The MetricStream and GRC Report survey gathered input from over 100 global GRC professionals, including Chief Risk Officers, Chief Compliance Officers, Chief Information Security Officers, risk and compliance managers, and audit professionals. This cross-functional representation provides a broad view of GRC challenges across disciplines.
AI must be integrated with clear governance frameworks rather than adopted in an ad hoc manner, including standardized policies for how AI tools are trained, deployed, and monitored and centralized controls to prevent shadow IT risks from low-code tools.
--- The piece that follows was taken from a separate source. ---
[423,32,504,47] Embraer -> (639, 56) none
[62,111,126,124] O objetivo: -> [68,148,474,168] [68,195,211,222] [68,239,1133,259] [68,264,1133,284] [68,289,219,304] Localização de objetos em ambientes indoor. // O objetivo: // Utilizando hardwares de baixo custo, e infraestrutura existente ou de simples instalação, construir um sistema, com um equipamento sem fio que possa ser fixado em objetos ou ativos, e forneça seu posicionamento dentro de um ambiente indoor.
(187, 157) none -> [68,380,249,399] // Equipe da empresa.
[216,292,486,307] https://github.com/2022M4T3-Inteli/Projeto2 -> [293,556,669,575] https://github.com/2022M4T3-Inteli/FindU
AI-driven insights must remain explainable, auditable, and aligned with the organization's compliance posture.
Organizations should adopt agile compliance strategies that combine automated regulatory tracking, cross-functional collaboration, and technology-driven regulatory intelligence. Platforms that map regulatory updates directly to affected controls, policies, and processes allow teams to view regulatory change as a catalyst for operational improvement rather than a compliance checkbox.
The survey data shows that resilience is moving from a compliance requirement to a core business strategy, with GRC professionals investing in scenario planning, stress testing, and integrated risk frameworks to respond to geopolitical disruptions, climate-related risks, and operational shocks. Those who embed resilience into daily operations are better positioned to sustain business continuity under pressure.